:: TASK ITEM ::
Omitting the pictures, restate all of the entries below exactly.
--- DATA FOR THE TASK Enclosed Below ---
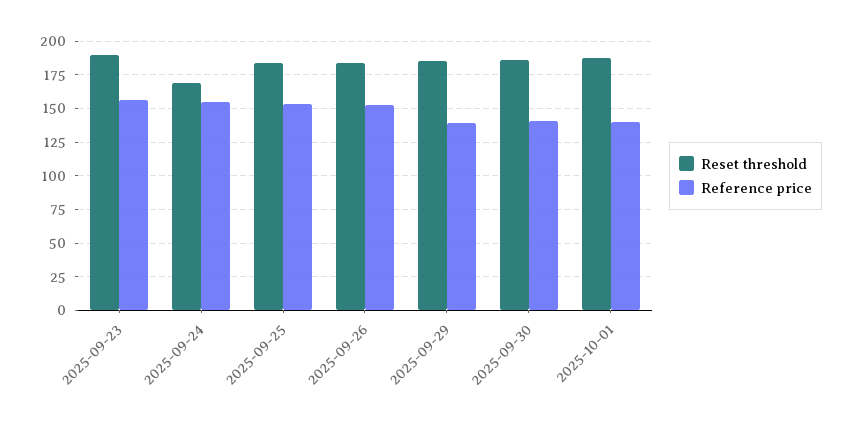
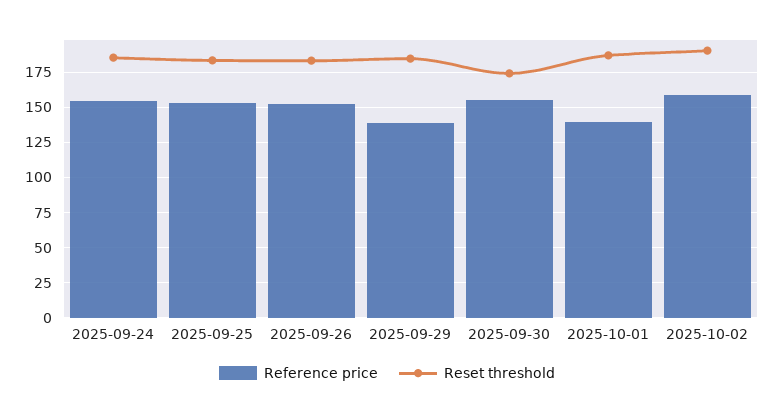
Reset threshold, 2025-09-23: 190 -> none
Reference price, 2025-09-23: 155 -> none
Reset threshold, 2025-09-24: 170 -> 185
Reset threshold, 2025-09-30: 185 -> 175
Reference price, 2025-09-30: 140 -> 155
Reference price, 2025-10-02: none -> 160
Reset threshold, 2025-10-02: none -> 190

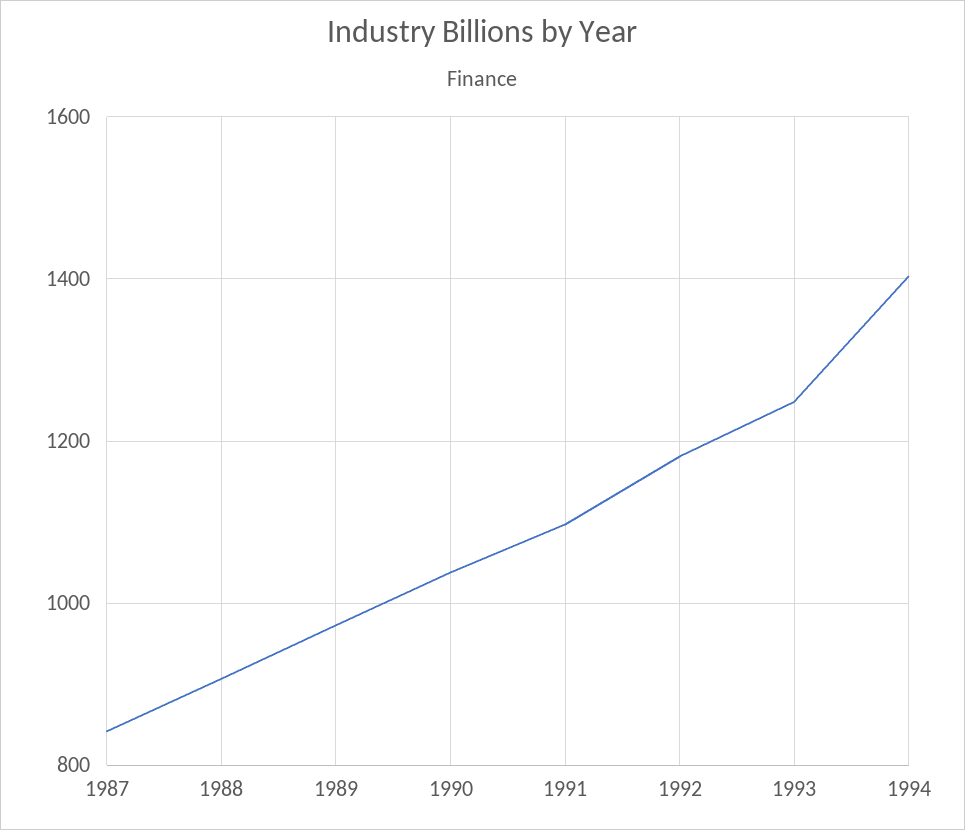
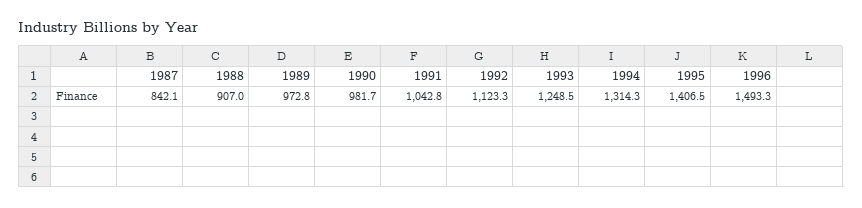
1990: 1040 -> 981.7
1991: 1100 -> 1042.8
1992: 1180 -> 1123.3
1994: 1400 -> 1314.3
1995: none -> 1406.5
1996: none -> 1493.3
--- End of Enclosed DATA FOR THE TASK ---
:: RESPONSE TO THIS TASK ::
Reset threshold, 2025-09-23: 190 -> none
Reference price, 2025-09-23: 155 -> none
Reset threshold, 2025-09-24: 170 -> 185
Reset threshold, 2025-09-30: 185 -> 175
Reference price, 2025-09-30: 140 -> 155
Reference price, 2025-10-02: none -> 160
Reset threshold, 2025-10-02: none -> 190

1990: 1040 -> 981.7
1991: 1100 -> 1042.8
1992: 1180 -> 1123.3
1994: 1400 -> 1314.3
1995: none -> 1406.5
1996: none -> 1493.3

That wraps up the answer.